Pictures aside, the output must consist of the lines from the one containing "[1040,867,1118,881] Release ->" through the end of the data, reproduced exactly.

Collection entries.
_____

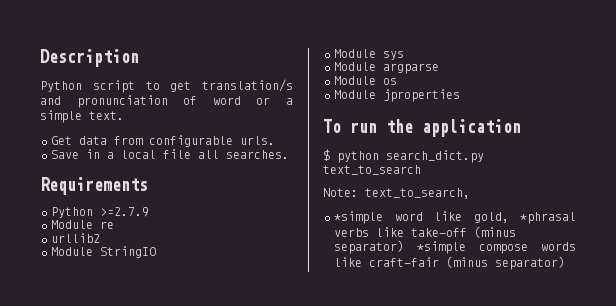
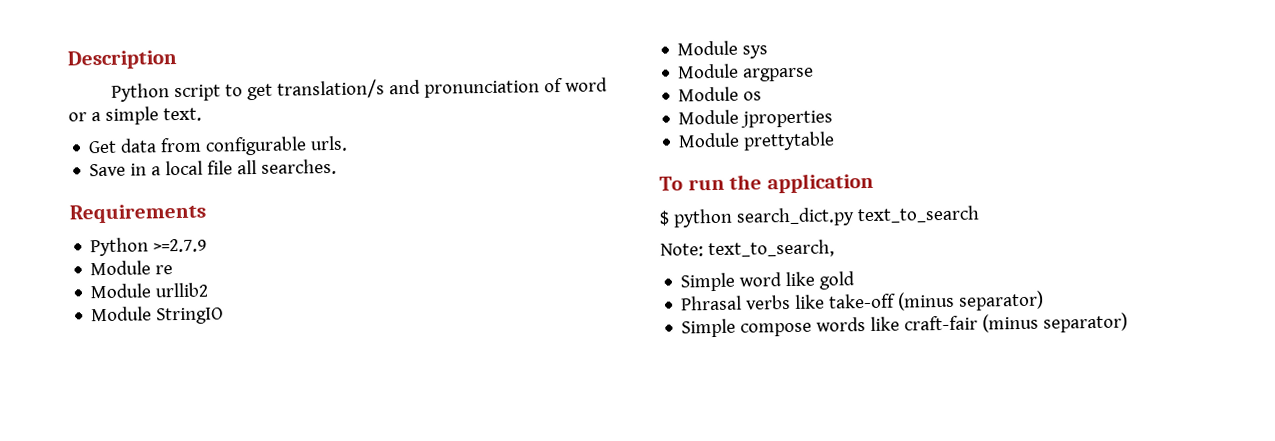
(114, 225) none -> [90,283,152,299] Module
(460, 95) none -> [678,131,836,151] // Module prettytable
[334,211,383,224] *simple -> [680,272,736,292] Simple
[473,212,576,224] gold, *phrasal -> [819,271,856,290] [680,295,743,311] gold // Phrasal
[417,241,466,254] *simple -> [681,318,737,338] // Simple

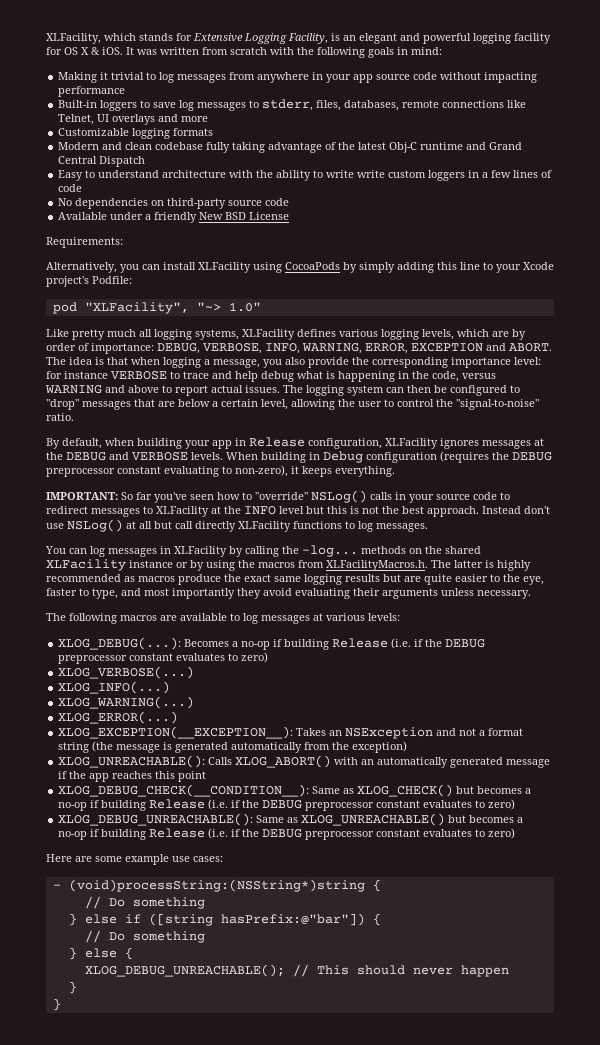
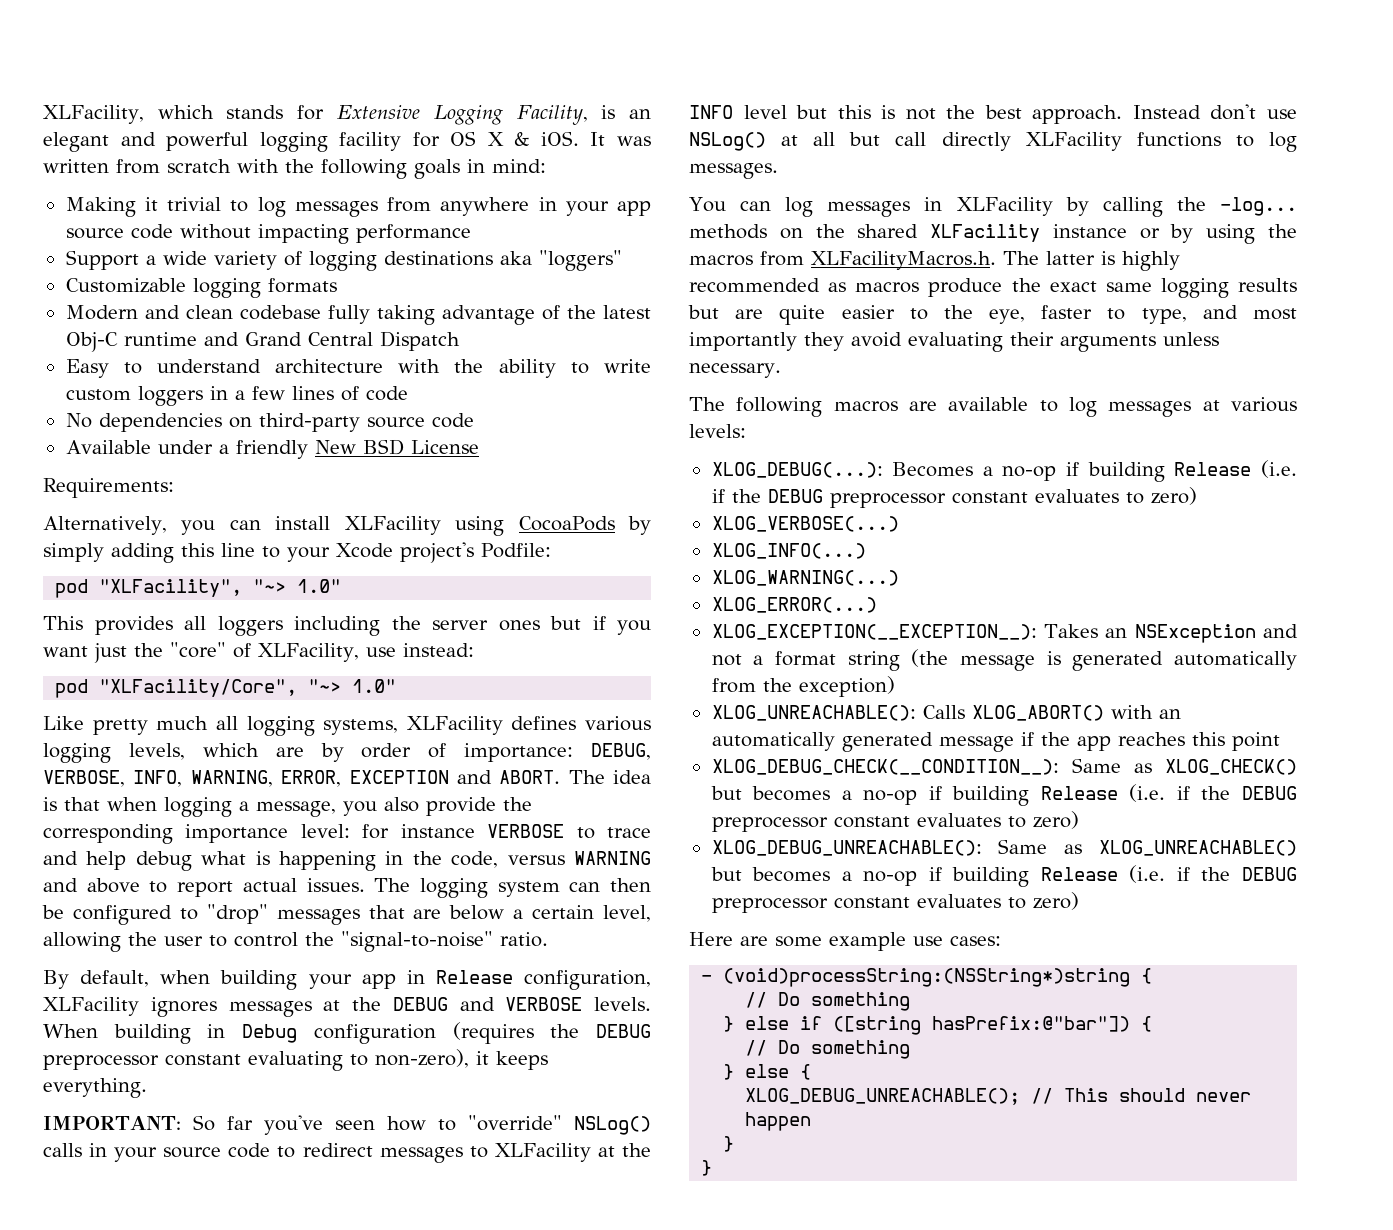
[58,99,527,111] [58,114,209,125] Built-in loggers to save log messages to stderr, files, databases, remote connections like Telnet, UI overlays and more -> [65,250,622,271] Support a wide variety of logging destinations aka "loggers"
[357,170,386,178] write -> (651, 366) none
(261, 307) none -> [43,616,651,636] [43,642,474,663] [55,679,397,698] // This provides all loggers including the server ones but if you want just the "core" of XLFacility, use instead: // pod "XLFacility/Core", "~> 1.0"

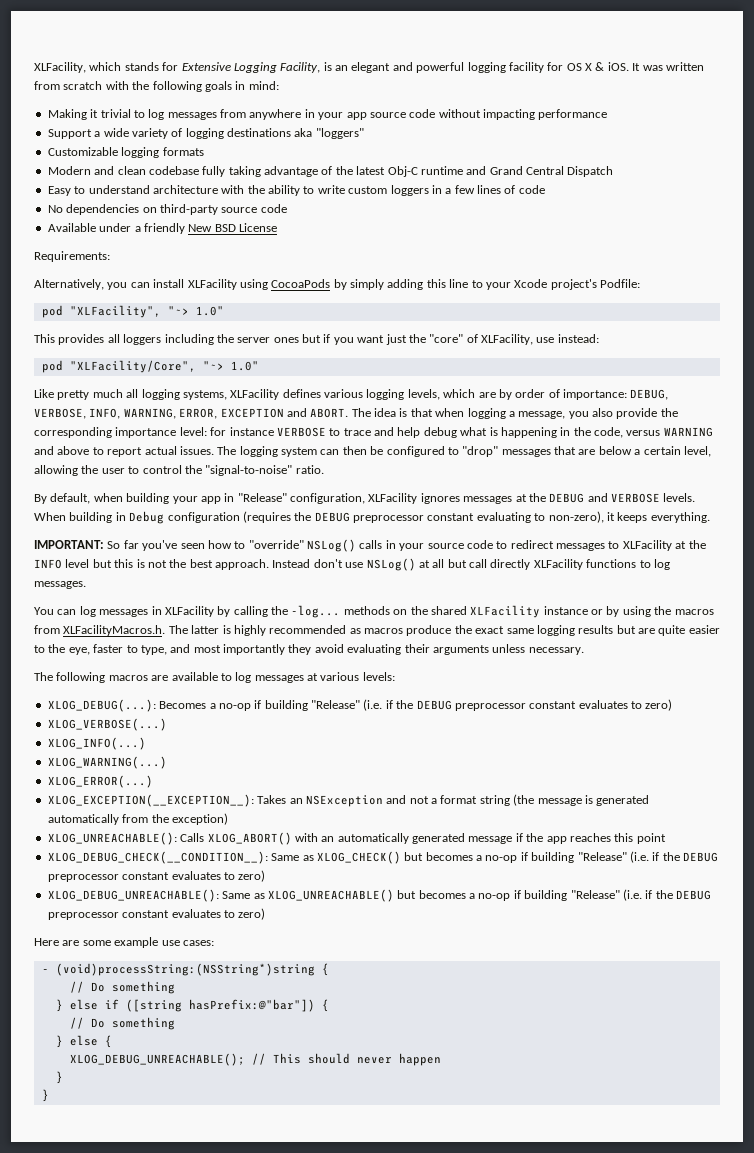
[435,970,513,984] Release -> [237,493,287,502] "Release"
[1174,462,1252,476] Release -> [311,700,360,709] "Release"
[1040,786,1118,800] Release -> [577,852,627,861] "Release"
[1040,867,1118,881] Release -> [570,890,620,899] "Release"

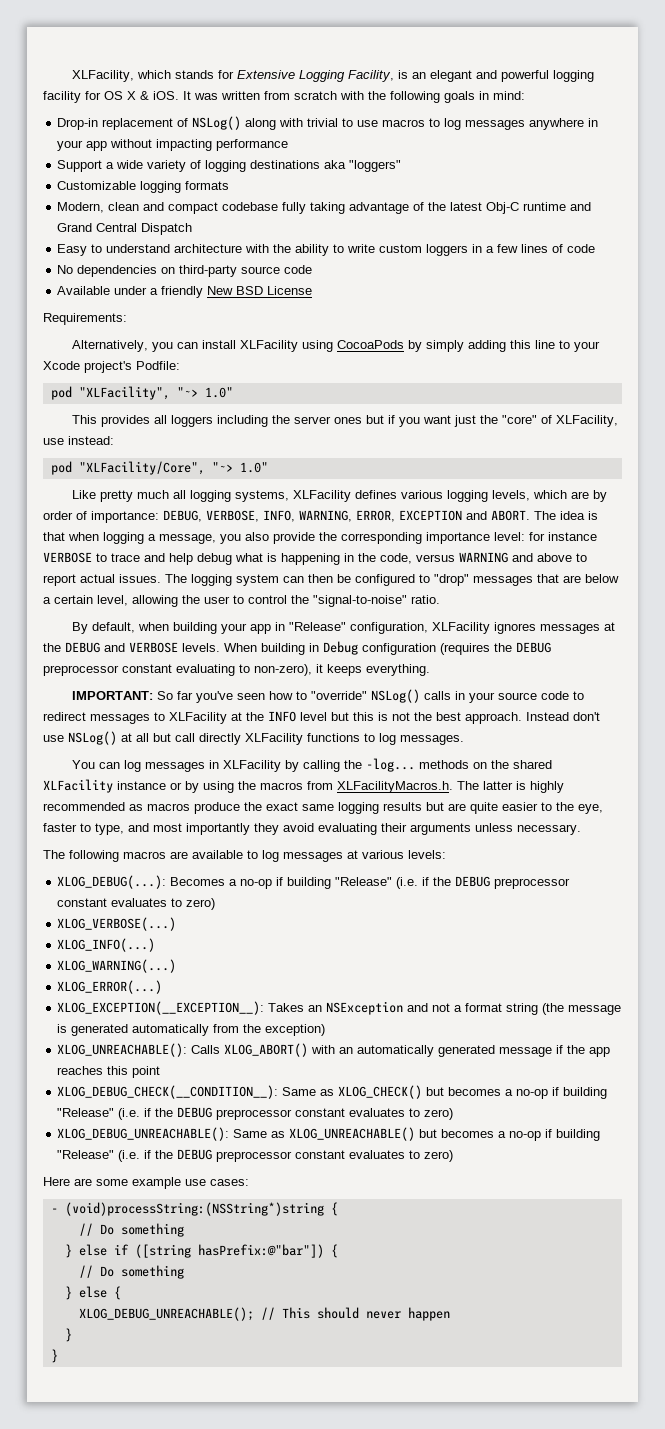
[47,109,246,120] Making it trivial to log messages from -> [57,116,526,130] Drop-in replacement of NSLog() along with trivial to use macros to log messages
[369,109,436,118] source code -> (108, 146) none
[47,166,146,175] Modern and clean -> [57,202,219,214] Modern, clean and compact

_____

ANSWER TO THIS TASK.
[1040,867,1118,881] Release -> [570,890,620,899] "Release"

[47,109,246,120] Making it trivial to log messages from -> [57,116,526,130] Drop-in replacement of NSLog() along with trivial to use macros to log messages
[369,109,436,118] source code -> (108, 146) none
[47,166,146,175] Modern and clean -> [57,202,219,214] Modern, clean and compact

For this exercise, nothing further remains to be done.